In its notification, WestJet, the second-largest Canadian airline, emphasizes that credit card or debit card numbers, expiration dates, and CVV numbers, as well as guest user passwords, were not compromised, and at no time was the safety and integrity of its operations ever in question.
The types of personal information involved by this incident vary by individual but may include your name, date of birth, mailing address, information about the travel document you used when travelling with WestJet (such as your passport or other government issued identification document or number) and other information associated with your travel needs such as accommodations requested or complaints filed. No credit card or debit card numbers, expiry dates or CVV numbers or account passwords were involved.

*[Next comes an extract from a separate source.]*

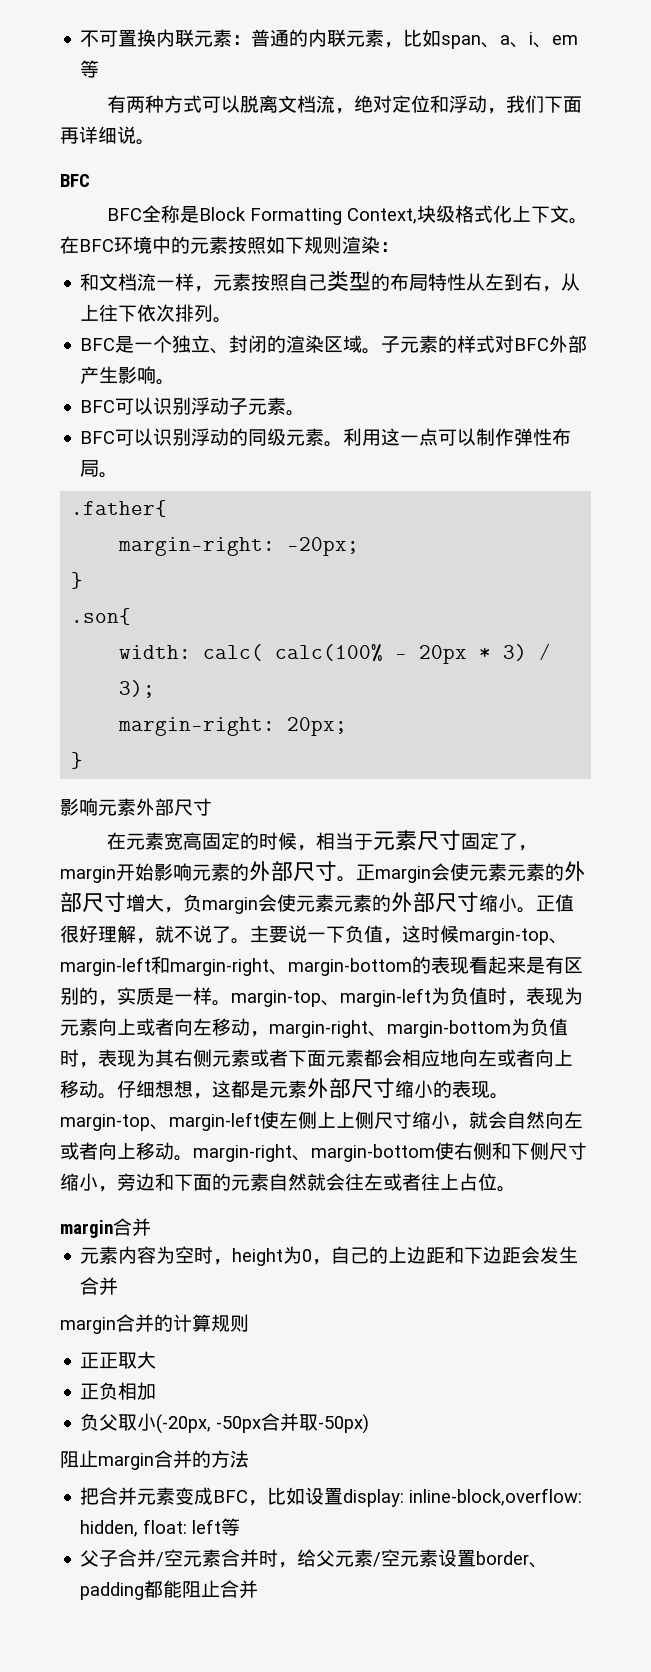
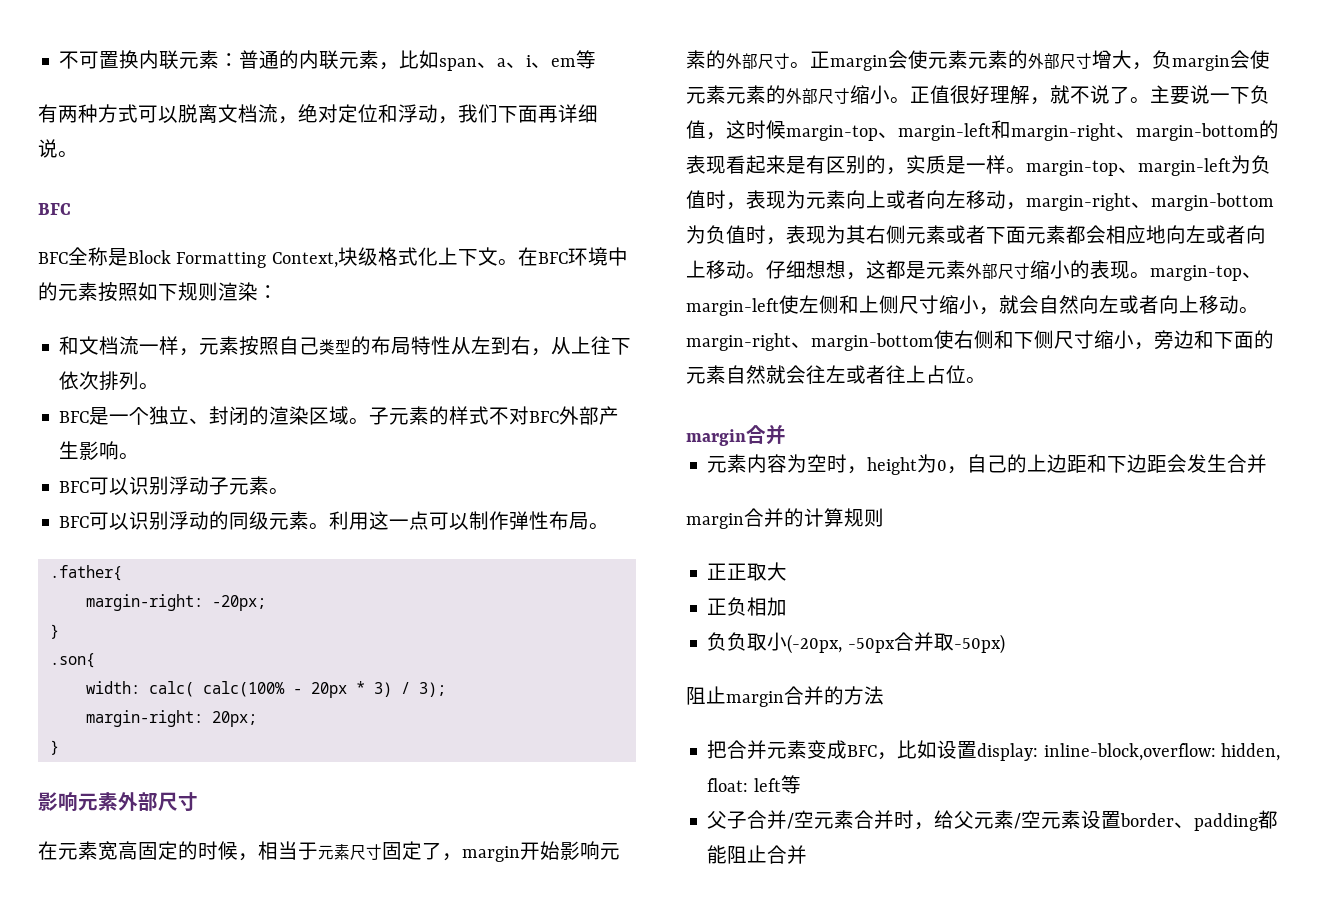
(496, 344) none -> [489,407,510,425] 不
[317,1111,336,1128] 上 -> [839,295,859,314] 和
[99,1414,119,1431] 父 -> [727,632,748,651] 负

If you are a WestJet Rewards Member, information linked to your membership may have also been involved. This could include your WestJet Rewards ID number and points balance on the date of the incident, as well as other information linked to the use of your account. Importantly, your password to access Rewards accounts was not involved. WestJet has no reason to believe that your points may be at risk.
If you are a WestJet RBC Mastercard, WestJet RBC World Elite Mastercard, or WestJet RBC World Elite Mastercard for Business cardholder, additional information linked to your WestJet Rewards account may have also been involved. This may include a credit card identifier type (e.g. “World Elite”), and information about changes to your WestJet points balance.
Your credit card number, expiration date and CVV are not involved.